* **WHAT YOU ARE ASKED TO DO**
Search the listing below for "Views". Copy each matching line.

* **DATA FOR ANALYSIS**

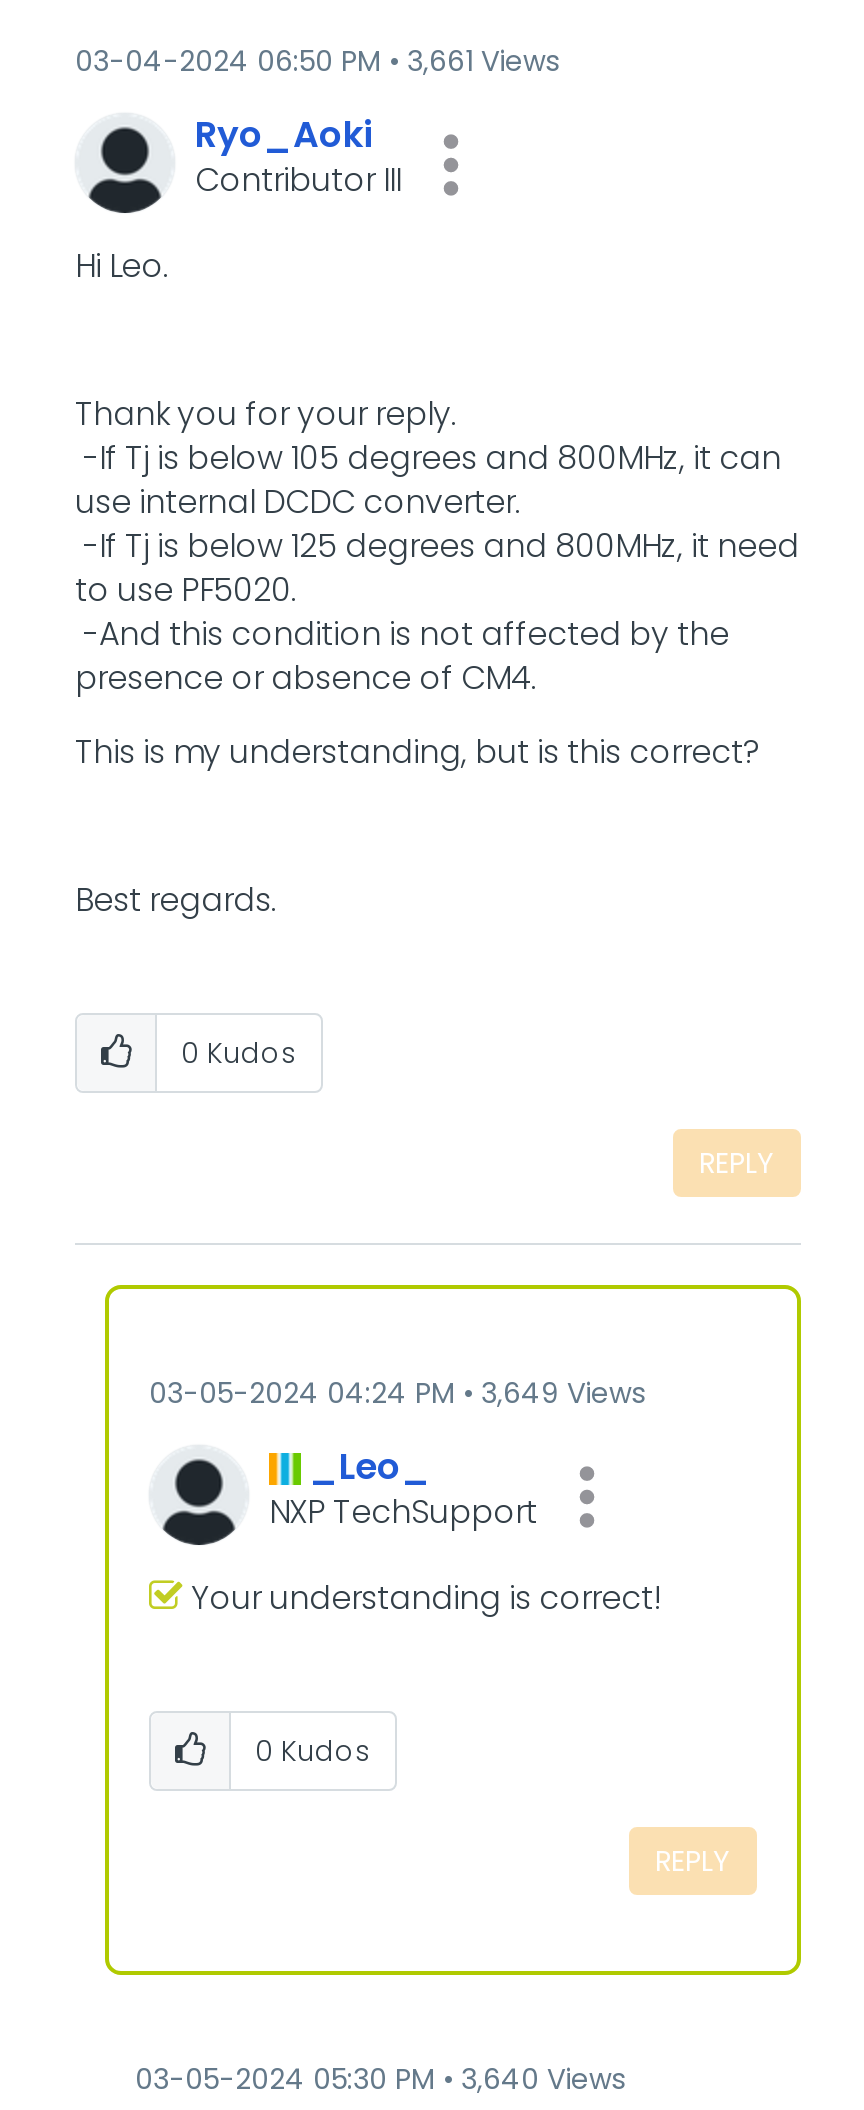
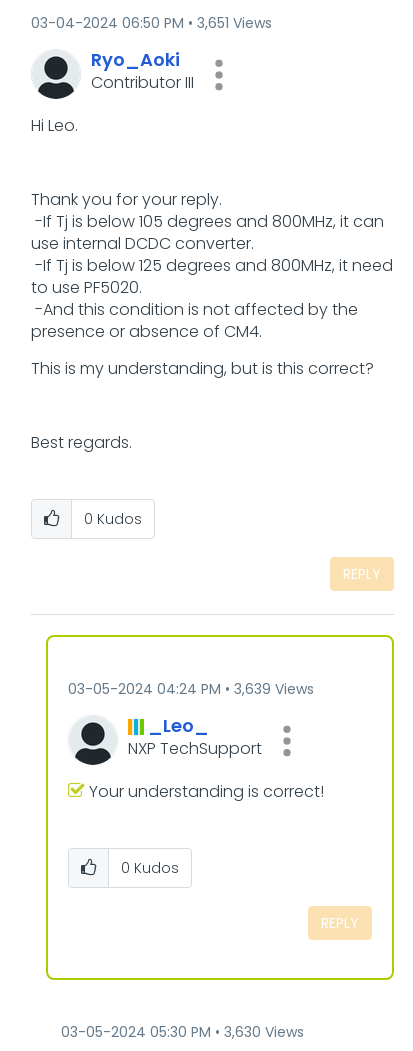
- 03-04-2024 06:50 PM 3,661 Views
+ 03-04-2024 06:50 PM 3,651 Views

- 03-05-2024 04:24 PM 3,649 Views
+ 03-05-2024 04:24 PM 3,639 Views

- 03-05-2024 05:30 PM 3,640 Views
+ 03-05-2024 05:30 PM 3,630 Views
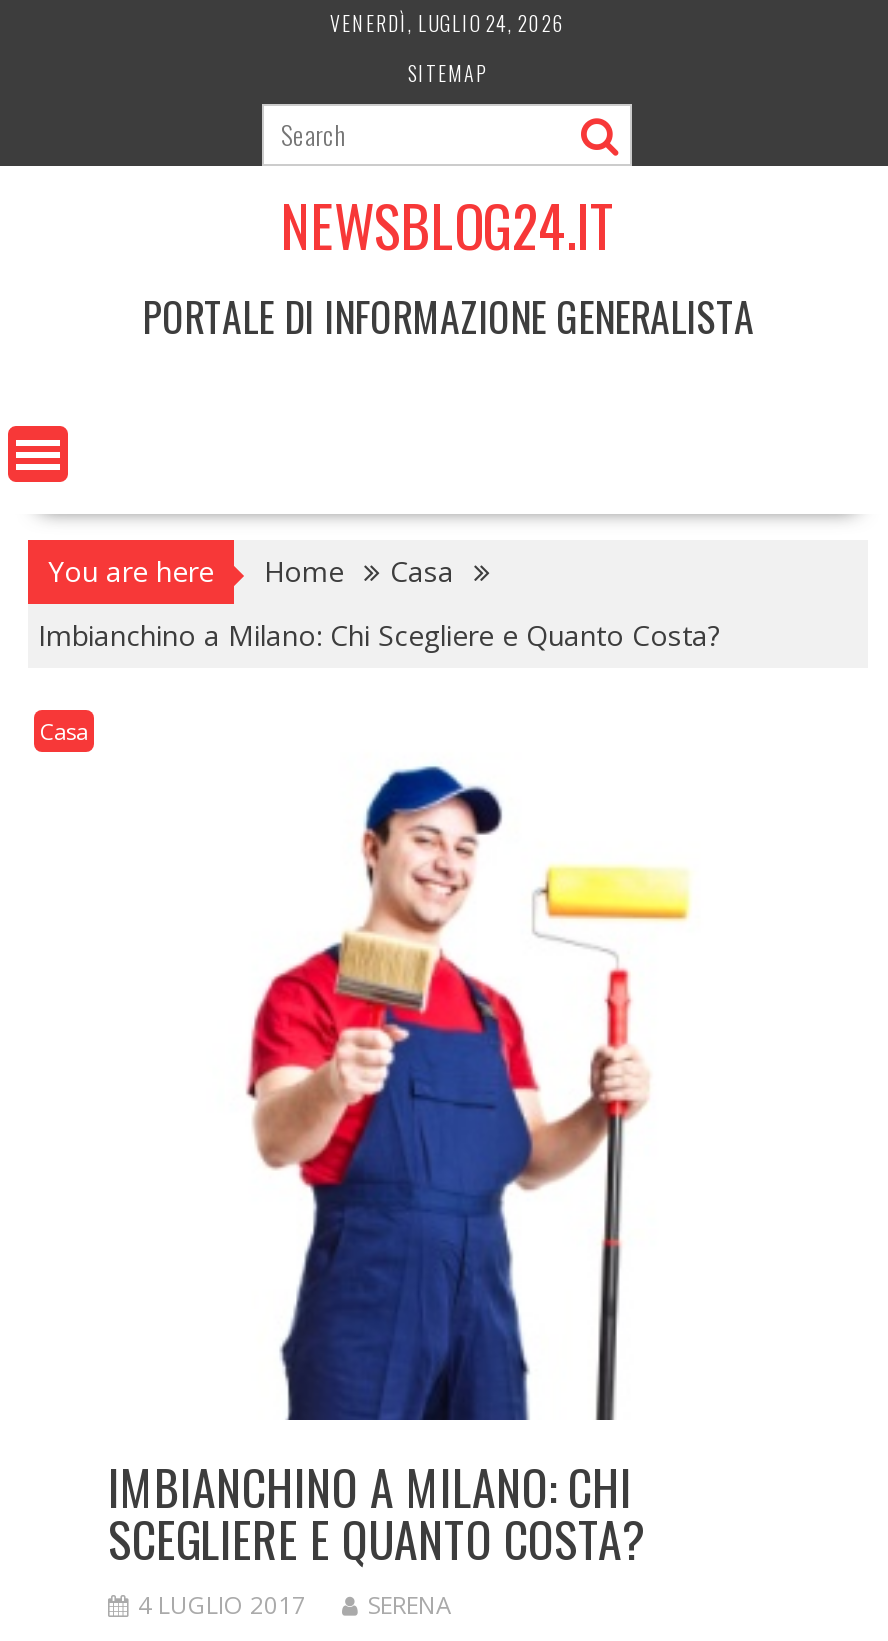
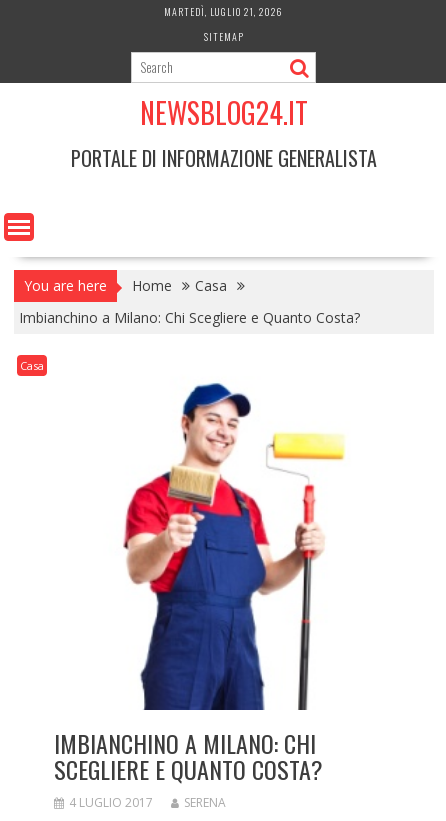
- VENERDÌ, LUGLIO 24, 2026
+ MARTEDÌ, LUGLIO 21, 2026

* **EXERCISE RESPONSE**
- 03-04-2024 06:50 PM 3,661 Views
+ 03-04-2024 06:50 PM 3,651 Views
- 03-05-2024 04:24 PM 3,649 Views
+ 03-05-2024 04:24 PM 3,639 Views
- 03-05-2024 05:30 PM 3,640 Views
+ 03-05-2024 05:30 PM 3,630 Views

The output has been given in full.